Initially, the title of this book--"The Box"--leaves you hanging: "Hmm, is this about product packaging? Is it about some Claus Oldenburg sculpture that I don't know about?". However, it all becomes clear when you read its subtitle: "How the Shipping Container Made the World Smaller and the World Economy Bigger." Written by Marc Levinson in 2006, the book went on to become a minor classic, being short-listed for the 2006 Financial Times/Goldman Sachs Business Book of the year and winning the 2007 Anderson Medal from the Society for Nautical Research.
It argues that the creation of the standardized shipping container played a major role in driving down global shipping costs and increasing shipping speed--or, as The Economist puts it, "Without the container, there would be no globalization." And, by the end of the book, you're absolutely convinced that that's true. By drawing on a variety of disciplines--economics, business history, maritime history, and regional planning--and peppering the story with biographical vignettes, Levinson offers a highly readable account of how shipping containers have made $7 T-shirts from China a commonplace thing.

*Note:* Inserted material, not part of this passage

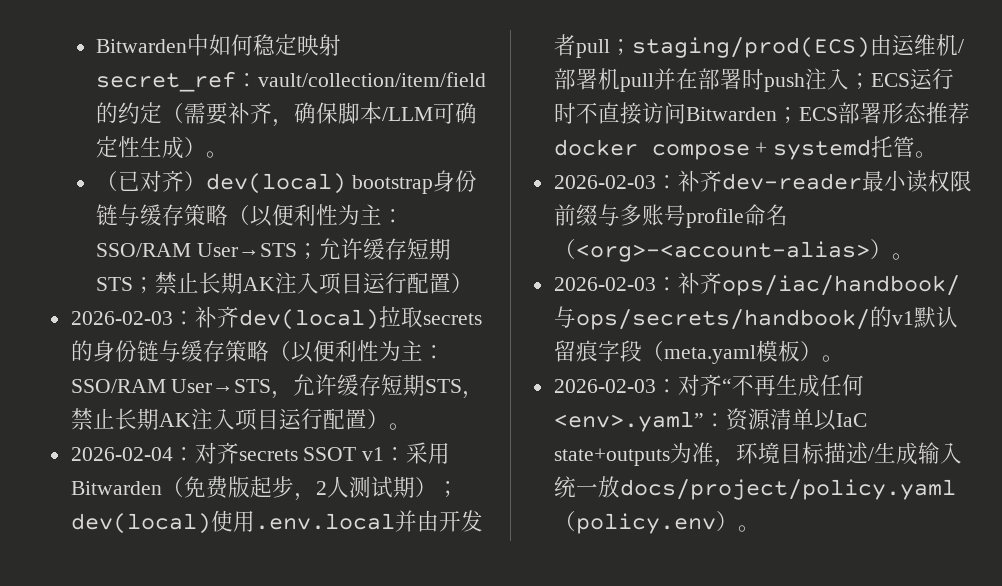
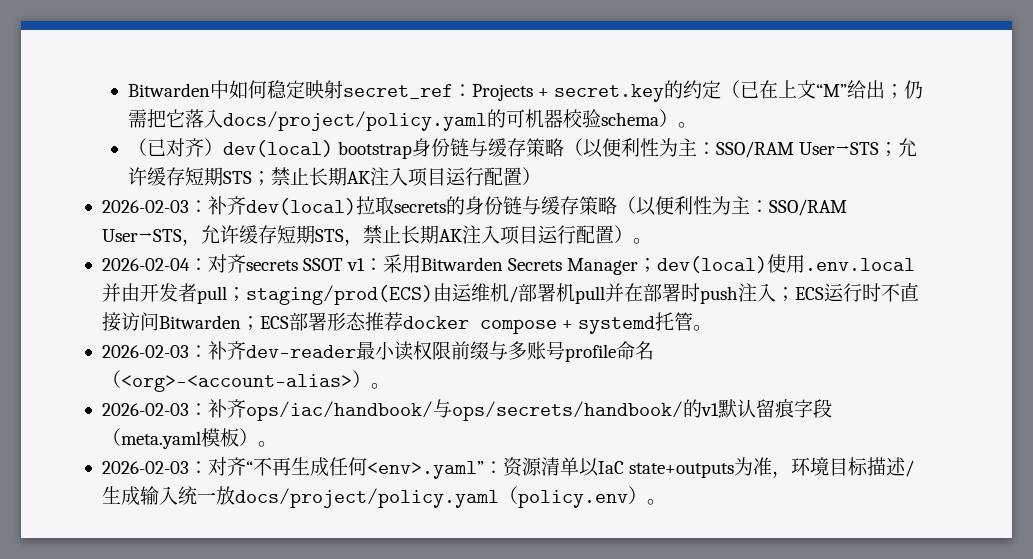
- Bitwarden中如何稳定映射secret_ref：vault/collection/item/field的约定（需要补齐，确保脚本/LLM可确定性生成）。
+ Bitwarden中如何稳定映射secret_ref：Projects + secret.key的约定（已在上文“M”给出；仍需把它落入docs/project/policy.yaml的可机器校验schema）。
- 2026-02-04：对齐secrets SSOT v1：采用Bitwarden（免费版起步，2人测试期）；dev(local)使用.env.local并由开发者pull；staging/prod(ECS)由运维机/部署机pull并在部署时push注入；ECS运行时不直接访问Bitwarden；ECS部署形态推荐docker compose + systemd托管。
+ 2026-02-04：对齐secrets SSOT v1：采用Bitwarden Secrets Manager；dev(local)使用.env.local并由开发者pull；staging/prod(ECS)由运维机/部署机pull并在部署时push注入；ECS运行时不直接访问Bitwarden；ECS部署形态推荐docker compose + systemd托管。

The catalyst for this change was a maverick named Malcolm McLean, a trucking company owner who won business by monitoring and cutting costs, a rarity in a business run more by rule of thumb in the 1940's and 50's. McLean Trucking was the first major trucking company to use diesel engines in its trucks; to keep insurance costs and repair bills to a minimum, the company had senior drivers train new drivers, and if the new driver made it through the first year without an accident, the senior driver received a bonus of one month's salary.
In the early 1950's, McLean was worried that his coastal trucking business would suffer from competition from shipping lines, so he put in motion a plan to buy his own ships and set up terminals that would quickly transfer truck trailers to and from the ships. However, it was easier said than done: such tight integration between trucking companies and shipping lines was in direct violation of the Interstate Commerce Commission's rules at the time. Nevertheless, McLean soldiered on, using a variety of legal machinations to get around the ICC rules and depending on an up-and-coming banker (Walter Wriston, who eventually went on to run Citibank) to loan him money.